One of the positives of online teaching is that some of the students who might be a bit more reluctant to answer questions or participate in class are very active in the Google Classroom. I think sometimes the kids might feel a little bit more comfortable expressing themselves at times. Another positive is that some of the students are really figuring out how to problem-solve. They are taking a lot of time to try to figure out the technology component and they really like helping each other out!

One of the negatives is not being able to be with them each day and it is tough to know they might not be getting the emotional support they need. School is a safe place for a lot of children and being away from it is hard for so many of them. Our classroom community is like our own little family and I know that everyone is certainly missing each other. 

What do you think the environment is going to look like once students and teachers can return to the classroom? Have your schools discussed this at all?I’m unsure about what it will look like. Socially distancing a classroom full of kids seems like a very lofty task. Conversations have started about what the next school year might look like, but nothing has been set in stone yet. We have to think about readjusting the curriculum as well. 

Does your school have any programs in place for children who need help, inside or outside of school, during this time?
Our school has been doing an amazing job helping families outside of school.

Our school has been doing an amazing job helping families outside of school. We provide food deliveries each week for families in need.We also were able to purchase Chromebooks for families who did not have access to computers. There have also been anonymous donors to help out families who needed it. 

What do you miss the most about being in school teaching? What do you think your students miss the most?
I think we all just miss being around each other the most. We talk about it a lot in our Google Meets. There are a lot of special moments that happen in school that I miss terribly. Watching students have  “a-ha!” moments or watching a friendship blossom are things that I can’t see from behind my screen. I really miss being able to laugh with them. A lot of the kids talk about how much they miss their friends and the social interactions that they no longer get.
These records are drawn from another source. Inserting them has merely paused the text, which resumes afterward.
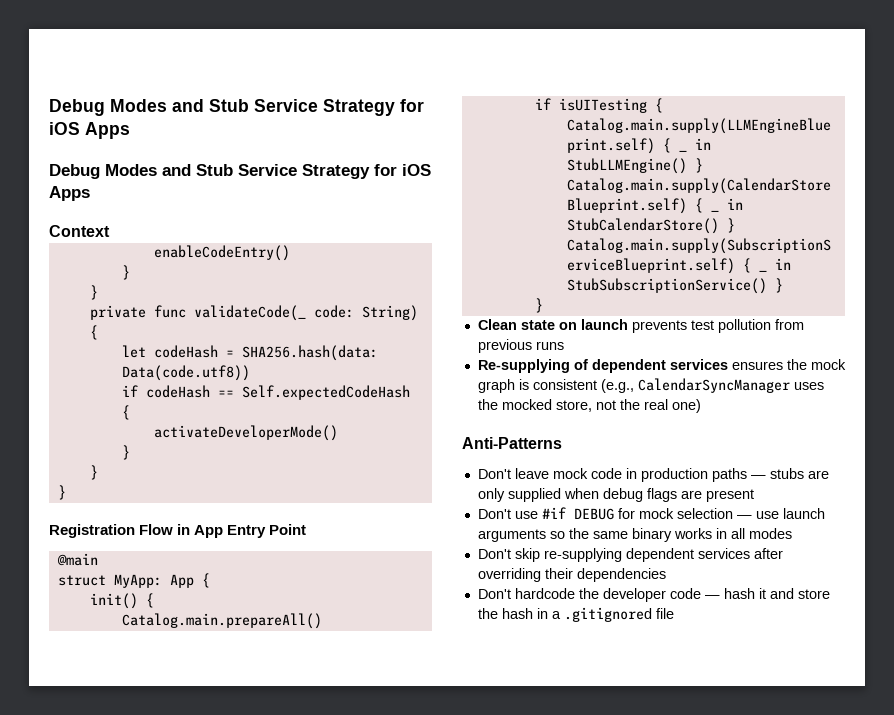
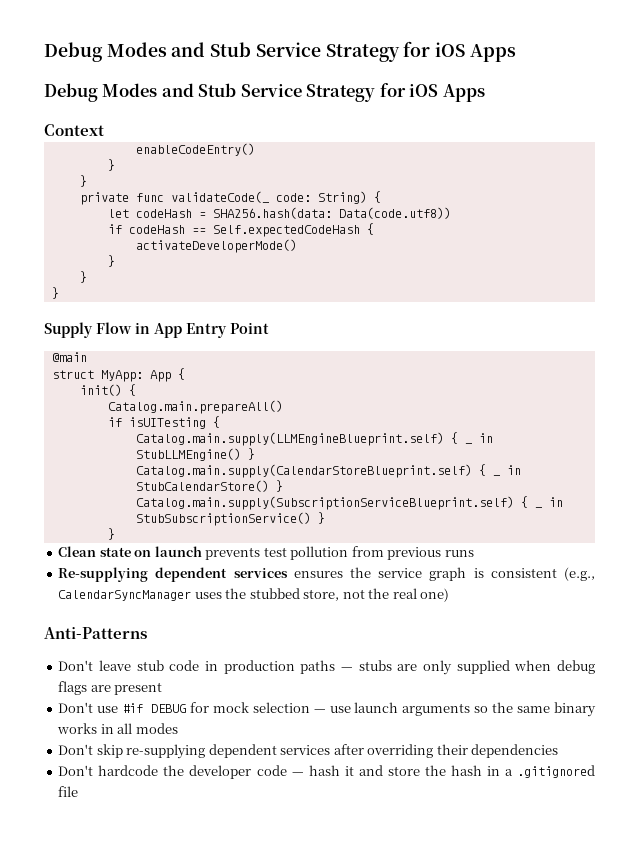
- Registration Flow in App Entry Point
+ Supply Flow in App Entry Point
- Re-supplying of dependent services ensures the mock graph is consistent (e.g., CalendarSyncManager uses the mocked store, not the real one)
+ Re-supplying dependent services ensures the service graph is consistent (e.g., CalendarSyncManager uses the stubbed store, not the real one)
- Don't leave mock code in production paths — stubs are only supplied when debug flags are present
+ Don't leave stub code in production paths — stubs are only supplied when debug flags are present

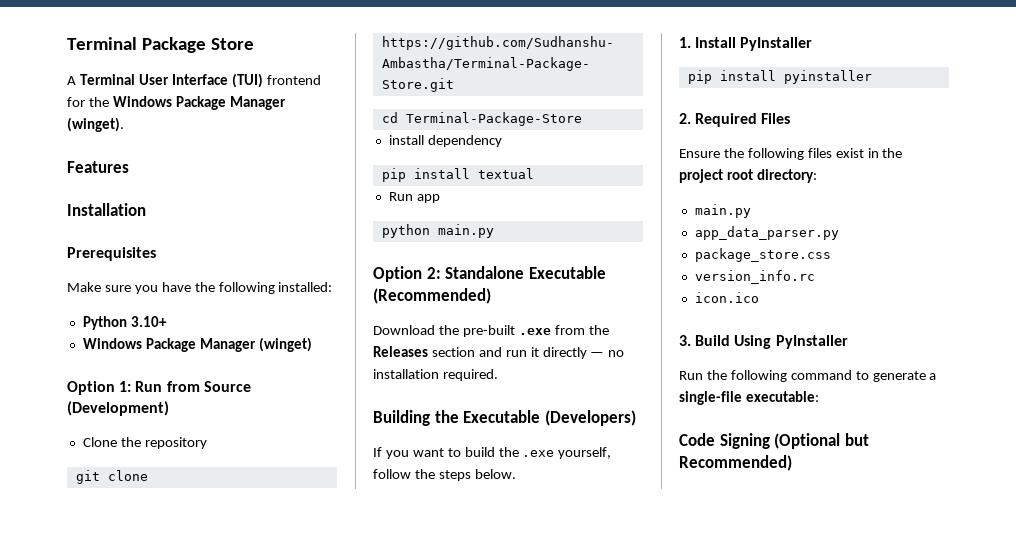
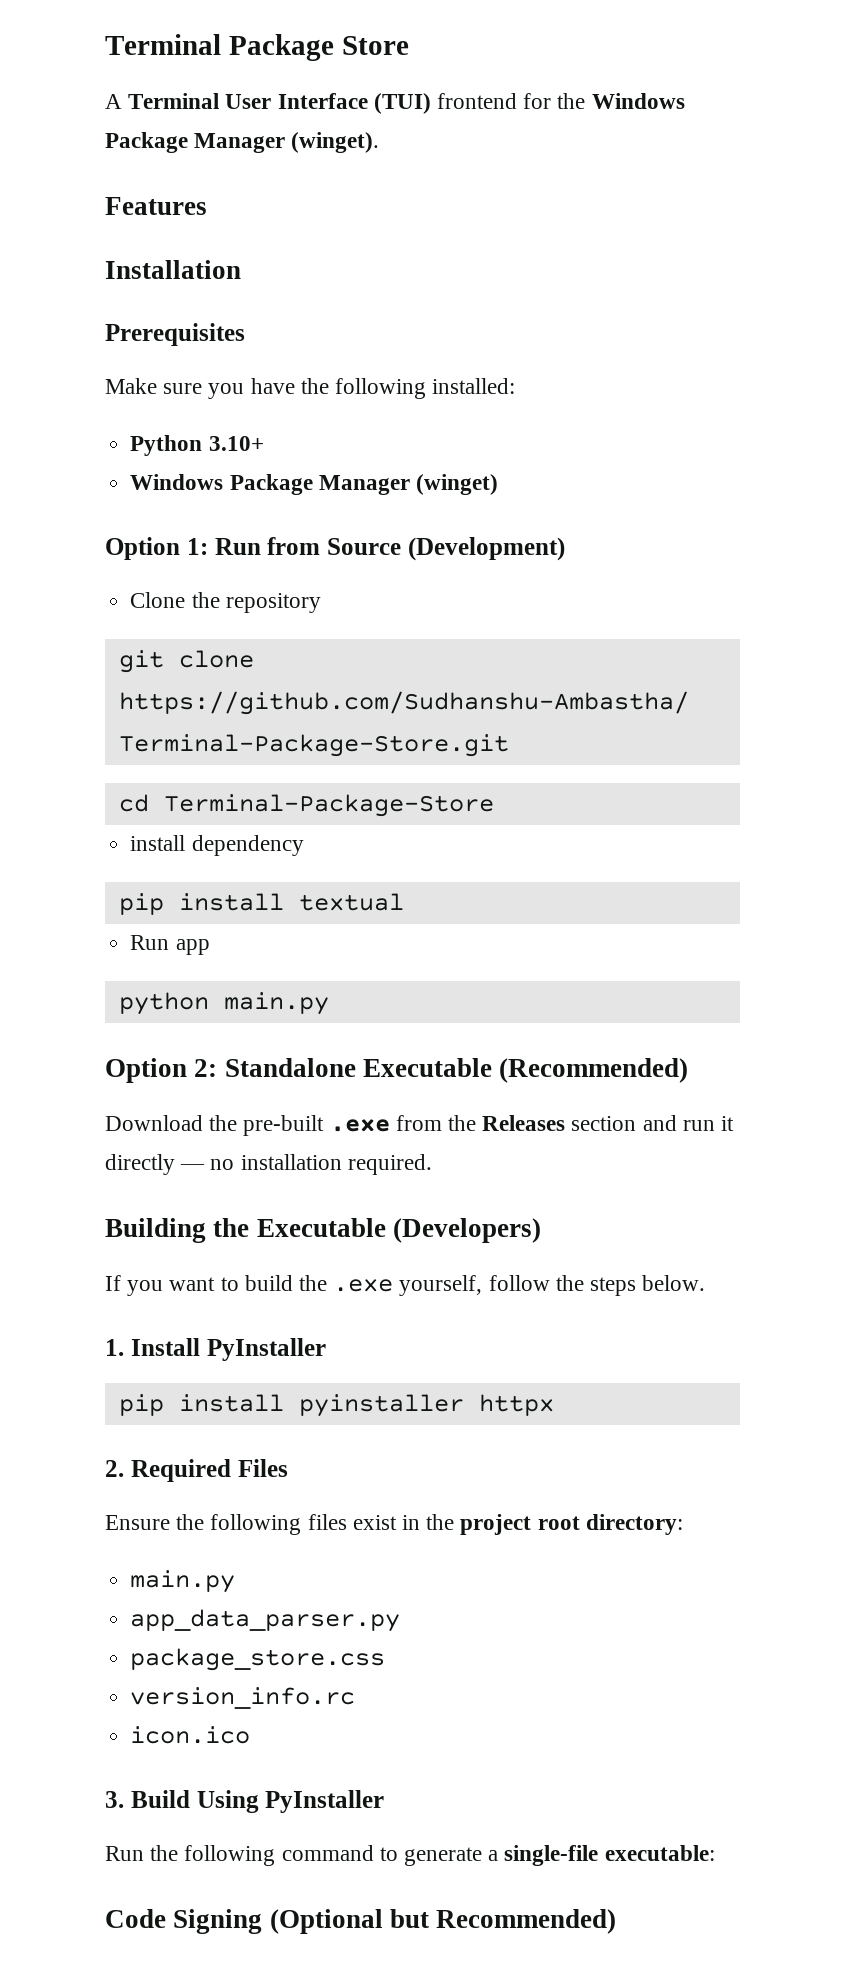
- pip install pyinstaller
+ pip install pyinstaller httpx

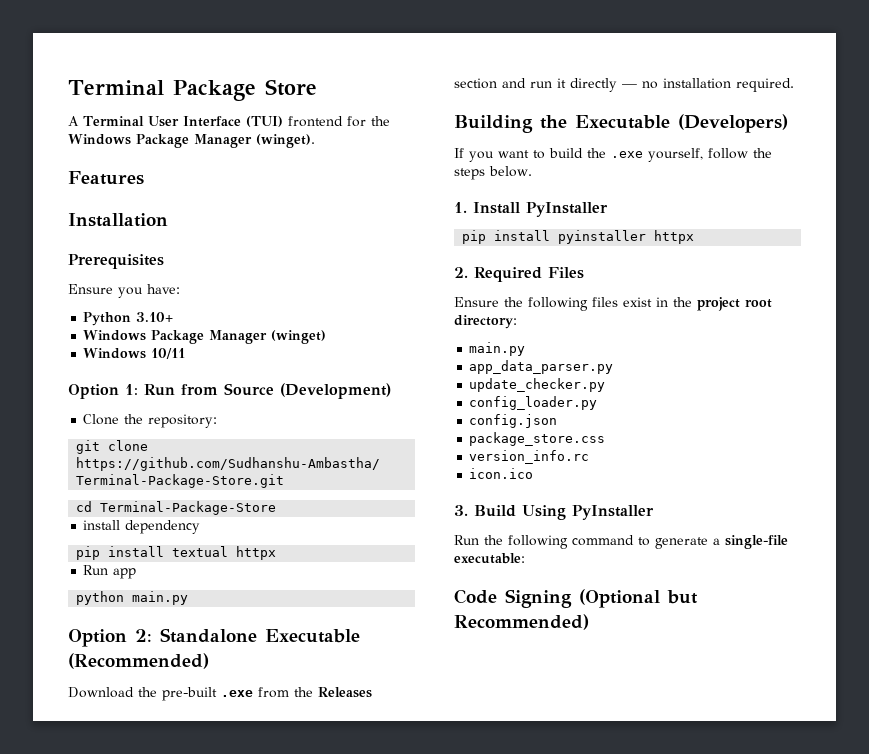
- Make sure you have the following installed:
+ Ensure you have:
+ Windows 10/11
- Clone the repository
+ Clone the repository:
- pip install textual
+ pip install textual httpx
+ update_checker.py
+ config_loader.py
+ config.json

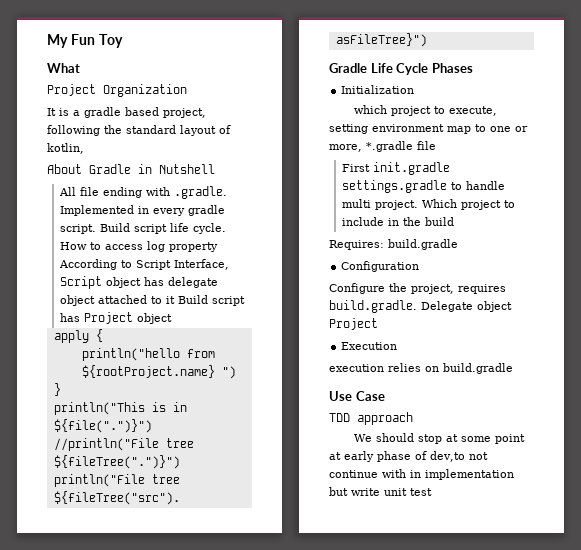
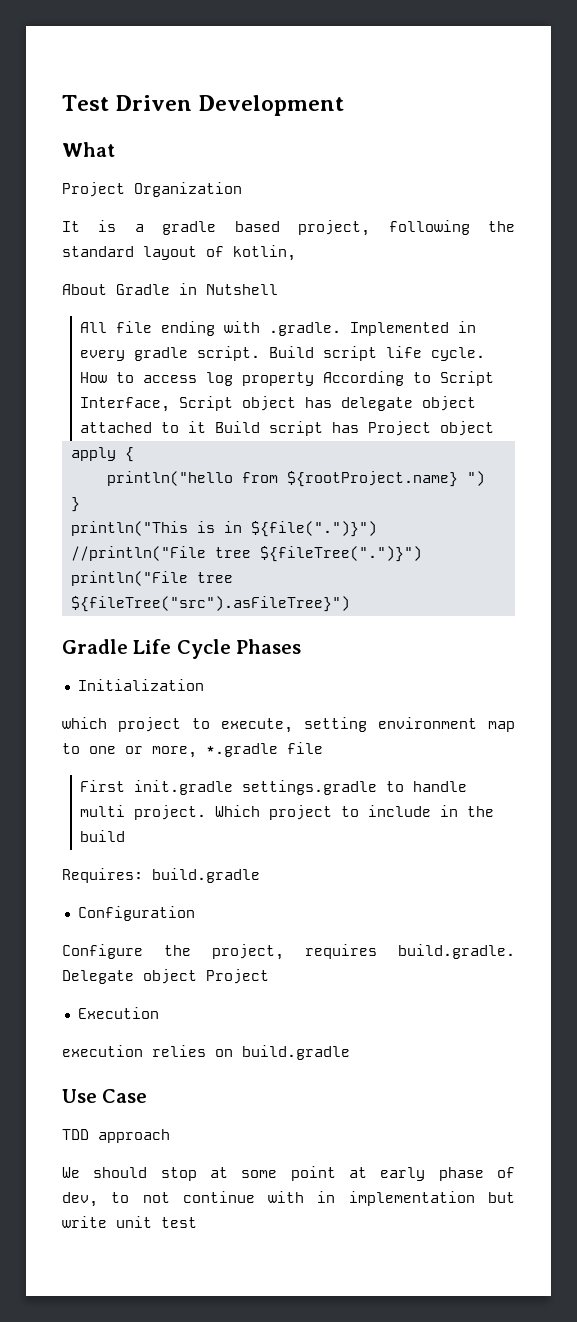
- My Fun Toy
+ Test Driven Development
- We should stop at some point at early phase of dev,to not continue with in implementation but write unit test
+ We should stop at some point at early phase of dev, to not continue with in implementation but write unit test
I also think they miss laughing at me when I trip over something or spill coffee on my shirt, even though they would never admit that to me haha!

Do you have any interesting stories or situations you’ve experienced during your time teaching from home?
The whole situation of online teaching with children really still blows my mind even after doing it for the past few months.  We definitely have gotten to know each other in a different way than we can in a classroom. Google Meets have brought me into a whole new world as a teacher. I have met siblings, pets, and grandparents. I have been taken on virtual house tours, had sing-longs, shared a few dance parties, and hosted virtual cooking classes (complete with a chef hat thanks to Amazon). Never have I ever been in my living room with a class full of 10-year-olds behind my screen.  It has been remarkable to watch some of the kids come together during this time and be so supportive of each other. 

What advice do you have for other teachers and parents to help them get through the remainder of the school year?
I would say to allow yourself to be forgiving. Not only forgiving to others, but also to yourself. This is such a weird time that no one knows how to navigate and there’s no handbook to help you get through this. Allowing yourself and your kids to have a bad day is okay and talking about what is upsetting us or scaring us is important. Celebrating small victories and sharing them should happen every day, even if the biggest victory of the day is something as small as a good cup of coffee.